O fenômeno teria um fim, é claro, no início dos anos 80, com “Touro Indomável”,
que encerraria tudo. Ciclo que pouco antes já era decretado como morto por
causa de “O Portal do Paraíso”, considerado o filme que matou o gênero Western
e ainda quebrou a United Artists, a grande companhia independente e
financiadora dos projetos da New Hollywood.
Nos anos 80, os estúdios assumiriam o controle outra vez,
com normas e uma série de regras para as produções e orçamentos.

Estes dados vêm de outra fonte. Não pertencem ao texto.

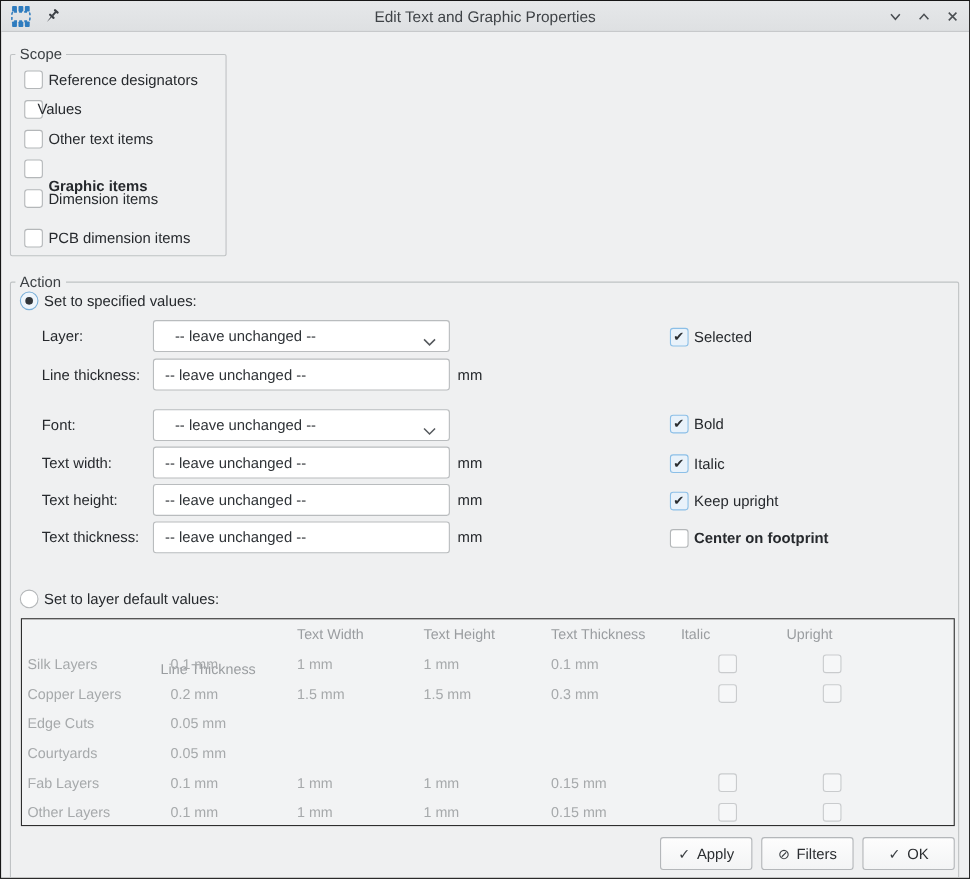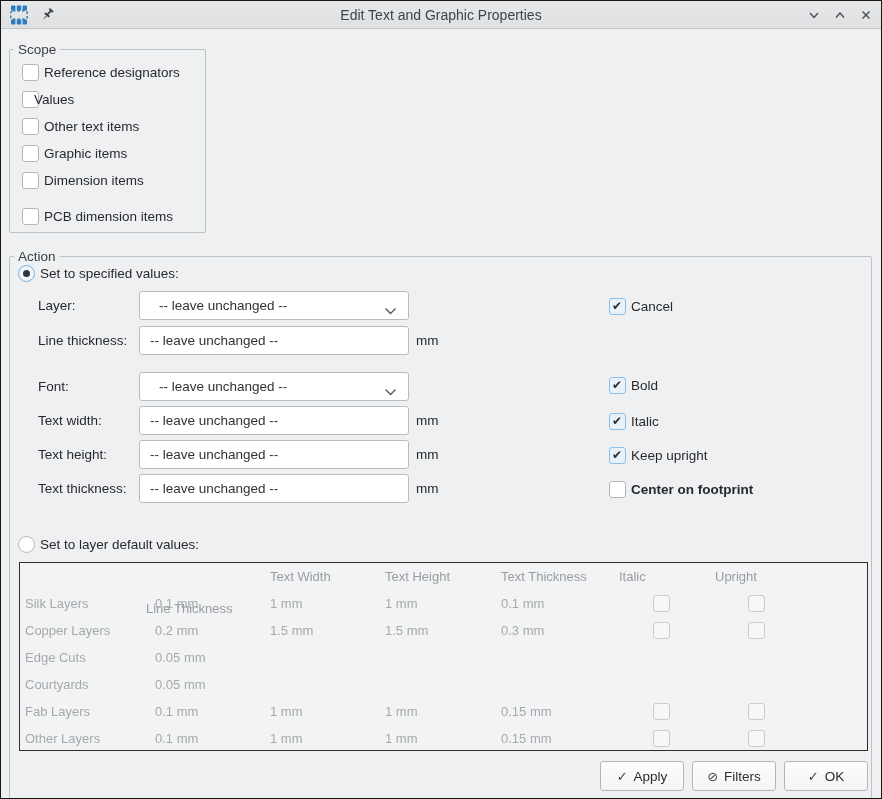"Graphic items" span.lbl { font-weight: none -> bold; top: 95px -> 111px }
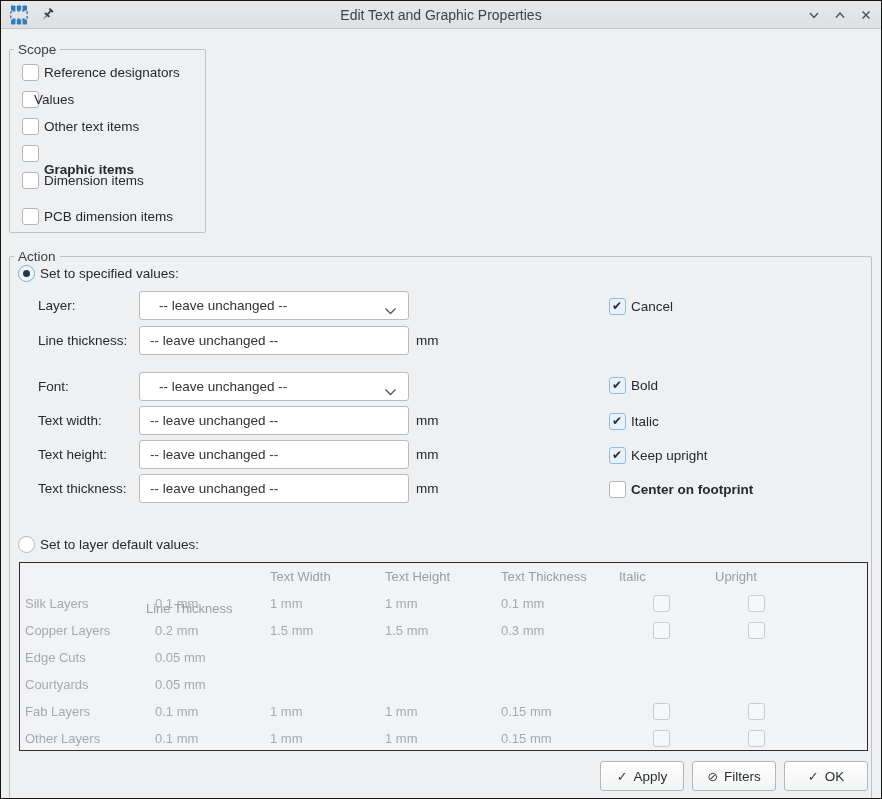"Cancel" span.lbl { text: Cancel -> Selected }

Os diretores
seriam meros instrumentos nas mãos de chefões e estúdios, que somente visavam
quantias bilionárias e despejavam superproduções cheias de efeitos especiais e
roteiros "step by step"
vazios. Aquilo que ainda é visto no "cinema" nos dias de hoje. A
geração New Hollywood morreu e os estúdios por hora venceram a batalha. Sepultada,
não sei, mas nada foi em vão, já que eles deixaram uma marca criativa jamais
superada por outras gerações que as sucederam. Por isso tudo, quando você
assistir a um grande filme destas duas décadas, 60 e 70, agradeça a um sujeito
chamado Warren Beatty e a um time de párias, errantes e loucos que construíram
com inteligência e autoria o melhor momento do cinema mundial.